## Python Data Preparation

🐝 Time to merge the buzz! We’re joining bee data with scientific names to build one vibrant hive of insights—revealing where the buzz is and who's doing the pollinating. 🌸📊

First read the csv into pandas dataframes- Review-A Pandas DataFrame is like a spreadsheet in Python—it’s a two-dimensional table where you can store and work with data using rows and columns, just like you would in Excel or a SAS dataset.

In [2]:
import pandas as pd

df1=pd.read_csv('/workspaces/myfolder/SASInnovate25/pattern_decline_N_American_Bumblebees.csv', dtype={6: str, 16: str}, encoding='latin-1')
df2=pd.read_csv('/workspaces/myfolder/SASInnovate25/pattern_decline_Mexican_Bumblebees.csv' , encoding='latin-1')
df3=pd.read_csv('/workspaces/myfolder/SASInnovate25/Bumblebee_Others_Scientific_Common_Names.csv' , encoding='latin-1')
df4=pd.read_csv('/workspaces/myfolder/SASInnovate25/native_vs_nonnative_bumblebee_sighting_pollinators_of_farm_data_for_publication.csv' , encoding='latin-1')

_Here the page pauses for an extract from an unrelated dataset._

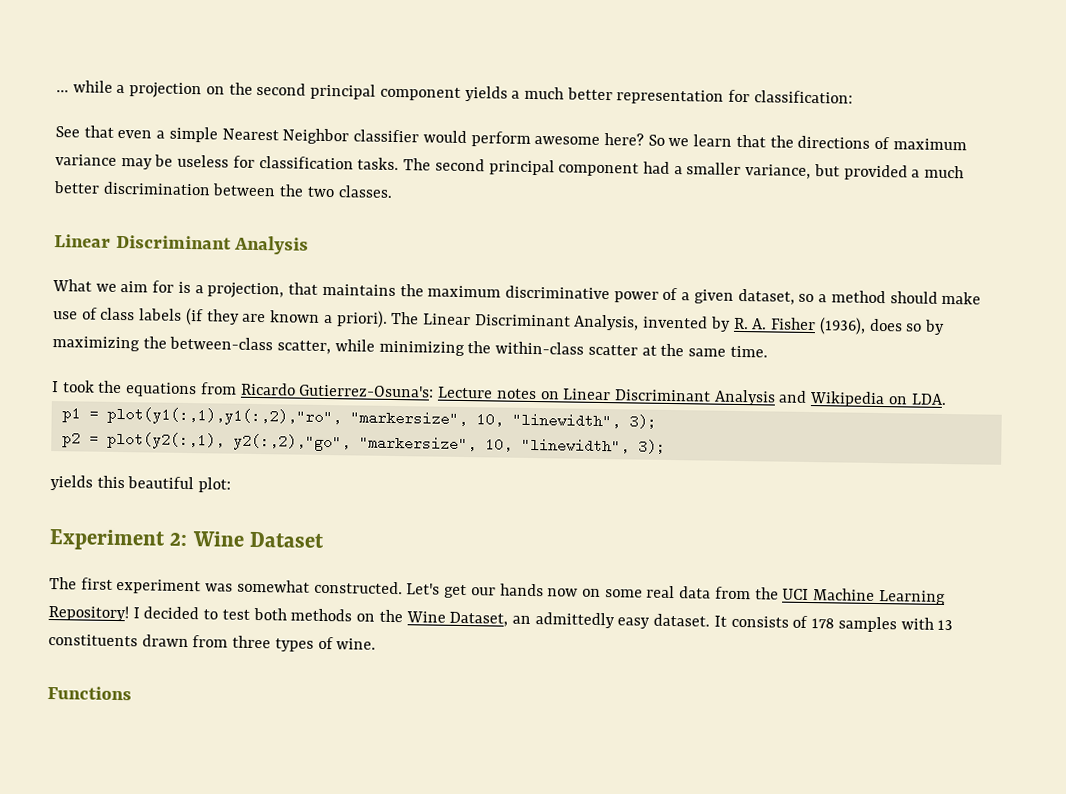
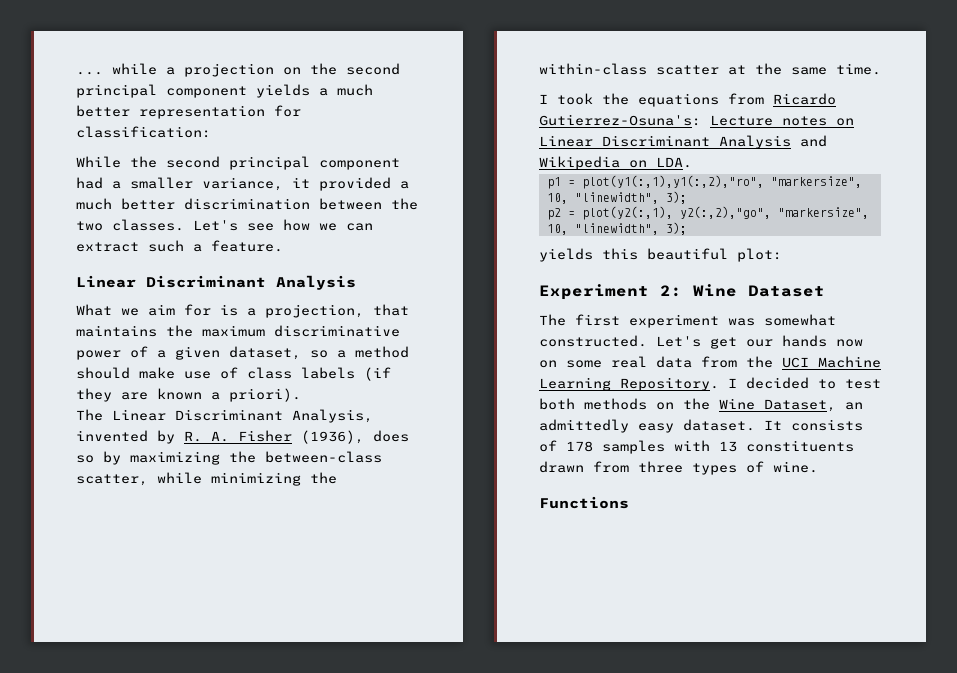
[55,125,967,151] [55,154,432,171] See that even a simple Nearest Neighbor classifier would perform awesome here? So we learn that the directions of maximum variance may be useless for classification tasks. The -> [76,156,157,168] While the
[813,164,840,177] but -> [292,177,310,188] it
(393, 191) none -> [193,219,373,231] [76,240,283,252] Let's see how we can extract such a feature.
(388, 319) none -> (301, 395) //
[48,605,129,622] Repository! -> [620,377,719,391] Repository.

Before concatenating 2 data frames to combine North American(excluding Alaska) and Mexican Bumblebees, Take a quick look at the dimensions of the 2 dataframes we are about to concatenate

In [2]:
# North American bumblebee decline dataframe
df1.shape

(66907, 26)

In [3]:
# Mexican bumblebee decline dataframe
df2.shape

(24, 26)

Concatenation is a way to stitch dataframes along an axis, either row axis or column axis. use concat() and pass it a list of DataFrames that you want to concatenate.

In [4]:
dfconc=pd.concat([df1,df2])
dfconc.shape

(66931, 26)

### Merging data frames

We're buzzing into bumblebee data with Python by merging common names and nesting habits—giving each bee its name tag at the hive party! 🐝 This makes connecting Latin and everyday names a breeze for sweet, streamlined analysis. 🍯

The command list(df3) in Python, when using pandas, will return a list of the column names in the DataFrame df3. It’s a quick way to view the structure of the DataFrame and understand what variables (columns) it contains.

In [6]:
list(df3)

['ScientificName',
 'Species',
 'specificEpithet',
 'CommonName',
 'Description',
 'Source']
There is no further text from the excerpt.